What’s more interesting is that I couldn’t detect the link problems when running performance benchmarks. I would set the laptop on a table to run benchmarks, unlike how I would usually balance it on my lap and type on the keyboard. I believe that the vibrations from typing on the keyboard would intermittent link drops.

In hindsight, I can see that this set up was a recipe for disaster. I’d never have done this given what I now know about how weak the M.2 connector is! At any rate, the connector was damaged and this caused intermittently disconnects in the drives’ Serial Advanced Technology Attachment (SATA) link.

I’ve always believed that either a SATA drive would work or it wouldn’t. I found it interesting that Windows 10 wasn’t able to detect the problem. However, it turns out that legacy SATA, M.2 SATA, and even M.2 PCIe drives are very tolerant of link failures.

The SATA Advanced Host Controller Interface (SATA-AHCI) is designed to continuously retransmit data during a link failure until receipt is confirmed or a software driver intervenes. Microsoft’s Standard SATA AHCI Controller driver seems to be very tolerant of errors, and it also doesn’t log the errors. The behavior is both good and bad: it’s good because my computer kept working at a significantly reduced speed despite the problem, and it’s bad because it didn’t notify me of any problems with the drive.

One layer below the SATA-AHCI bus, we find the Peripheral Component Interconnect Express (PCIe) interface. PCIe has a similar feature called PCIe transport layer protocol (TLP) retransmission. It can affect links from an M.2 SATA drive (or a legacy SATA connector) via the SATA-AHCI bus or an M.2 PCIe drive connected directly to PCIe.

Both failure modes would create similar problems. I first thought that I was experiencing a PCIe TLP retransmission problem. After studying the relevant standards, I now believe the problem is with SATA-AHCI retransmission since the physical connector damage was to the M.2 connector between the M.2 SATA drive and the SATA-AHCI bus.

Steve Gibson, the developer of the drive diagnostic utility SpinRite, put me on the right track after briefly discussing a similar problem on a recent episode of his Security Now podcast. In the same podcast episode, he claimed that future versions of SpinRite will be able to identify link-layer problems.

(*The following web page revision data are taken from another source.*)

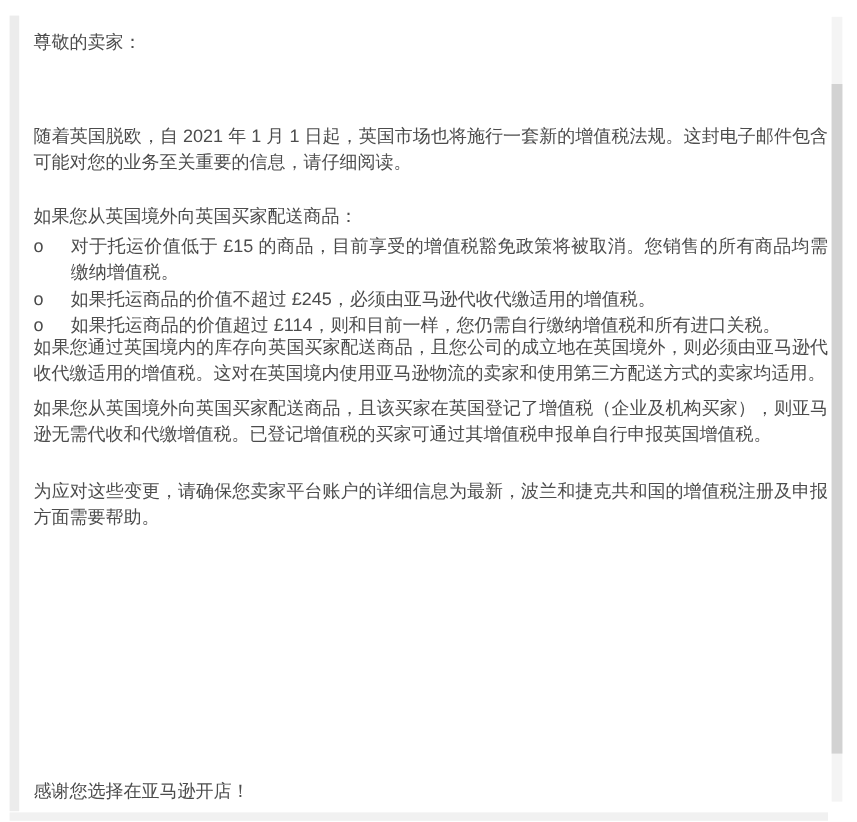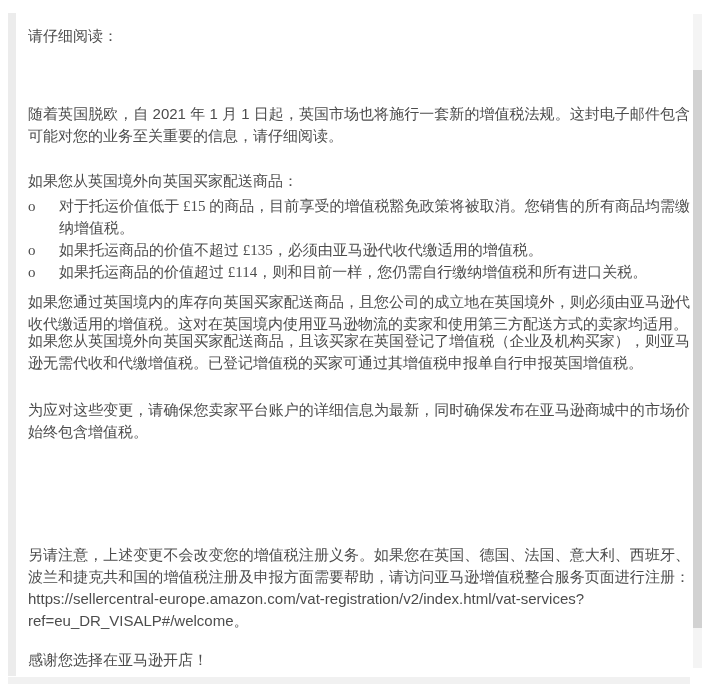"请仔细阅读：" p { text: 请仔细阅读 -> 尊敬的卖家 }
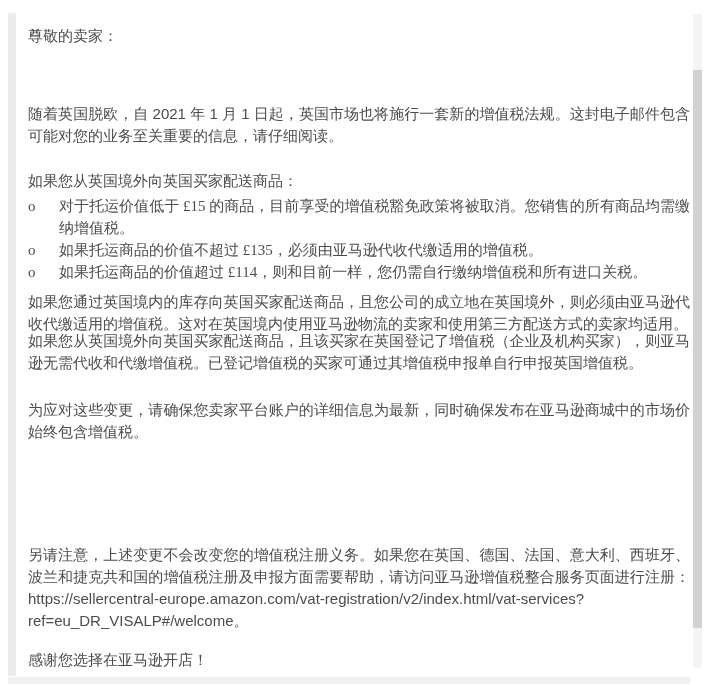"如果您从英国境外向英国买家配送商品：" .b4 { font-family: Liberation Serif, serif -> none }
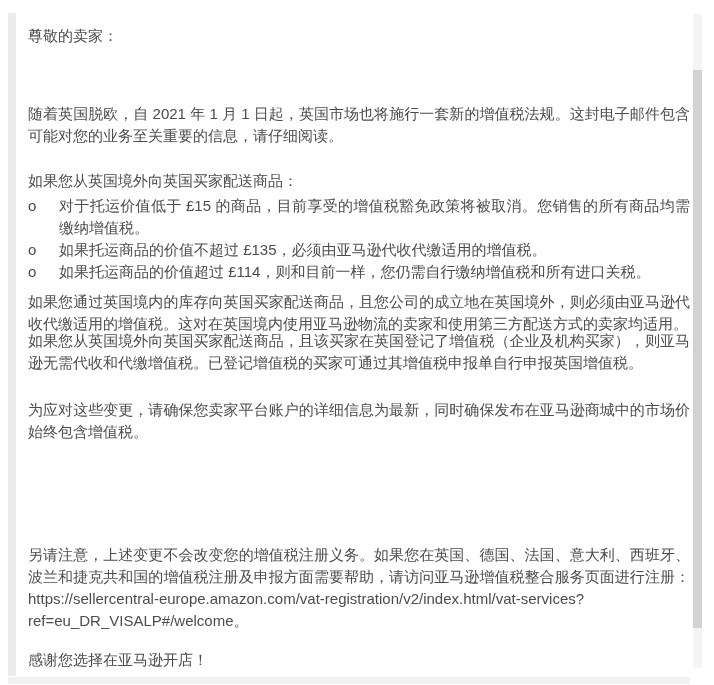"如果托运商品的价值不超过 £135，必须由亚马逊代收代缴适用的增值税。" span.li-text { text: £135 -> £245 }
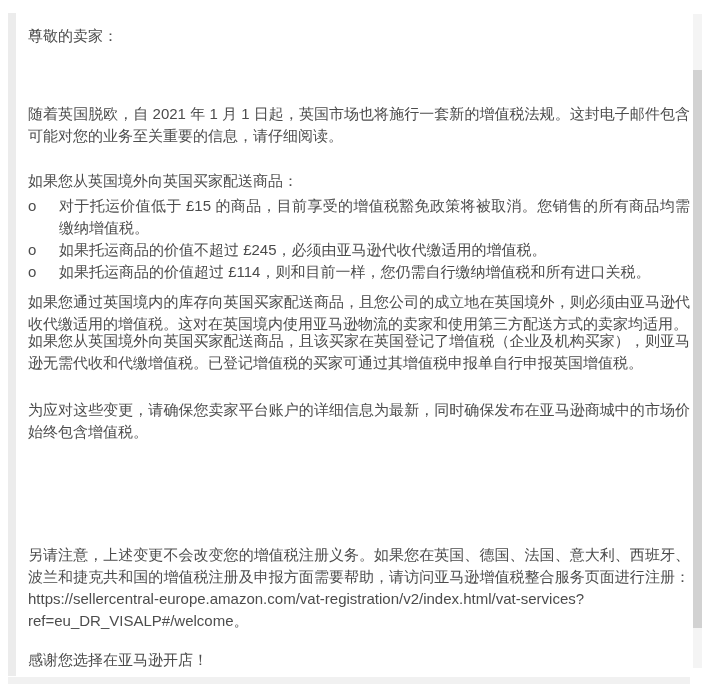"如果您通过英国境内的库存向英国买家配送商品，且您公司的成立地在英国境外，则必须由" .b5 { top: 291px -> 279px }
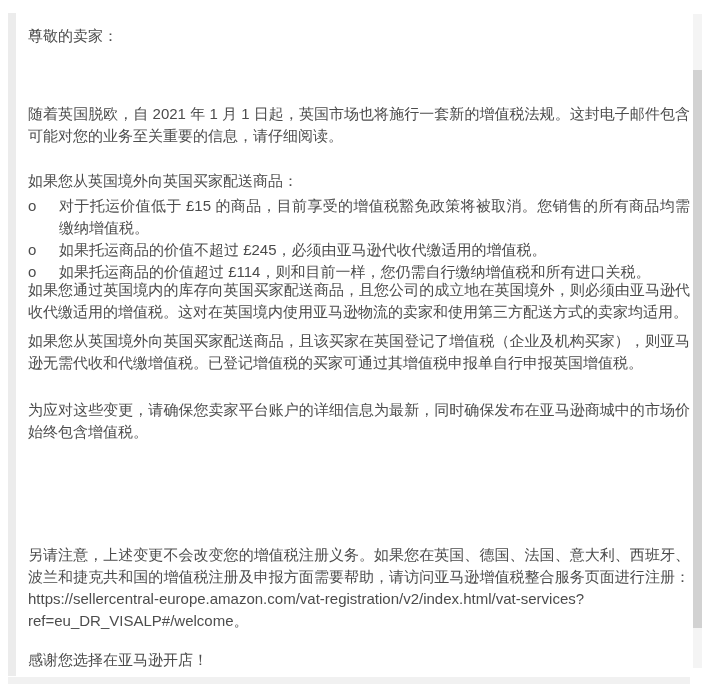"为应对这些变更，请确保您卖家平台账户的详细信息为最新，同时确保发布在亚马逊商城中" p { text: 同时确保发布在亚马逊商城中的市场价始终包含增值税 -> 波兰和捷克共和国的增值税注册及申报方面需要帮助 }
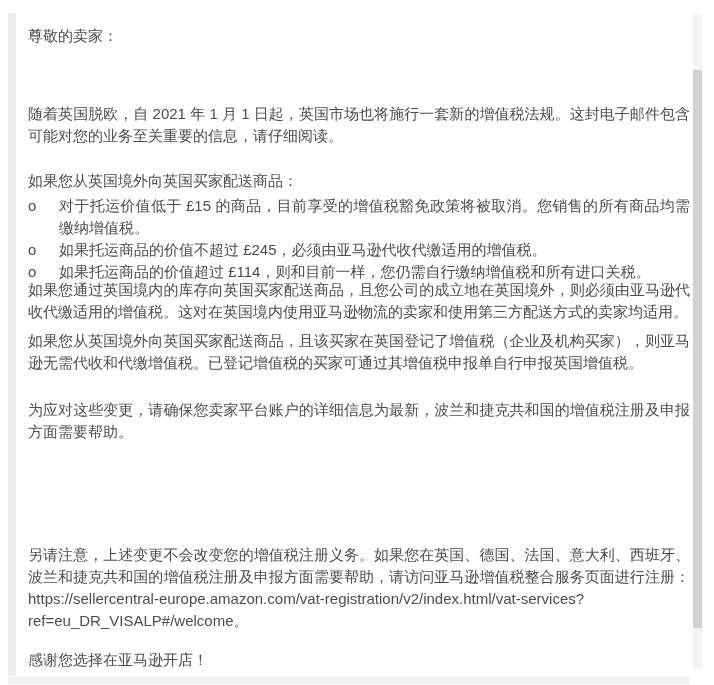"另请注意，上述变更不会改变您的增值税注册义务。如果您在英国、德国、法国、意大利、" div.block { html: <div> <p><span>另请注意，上述变更不会改变您的增值税注册义务。如果您在英国、德国、法国、意大利、西班牙、波兰和捷克共和国的增值税注册及申报方面需要帮助，请访问亚马逊增值税整合服务页面进行注册：</span><span>https://sellercentral-europe.amazon.com/vat-registration/v2/index.html/vat-services?ref=eu_DR_VISALP#/welcome</span><span>。</span></p> </div> -> none }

So, can this type of damage to the M.2 connector pins be repaired? Theoretically: yes, practically: no. An M.2 pin is no more than 0,33 mm wide, and the damaged area is only 0,15 mm. I couldn’t even see the damage without a microscope. Repairing the pins at this minuscule scale is unfeasible.

In my case, I was able to “fix” the problem by remating the connector. It strengthened the connection by aligning it to a different part of the connector pin. In the future, I’ll make sure to tighten the screws on my M.2 devices and make sure they’re securely fastened.

In conclusion: SATA links are fault-tolerant to the extreme, and M.2 connectors are brittle. It’s difficult to troubleshoot issues later, so make sure you properly secure M.2 connections.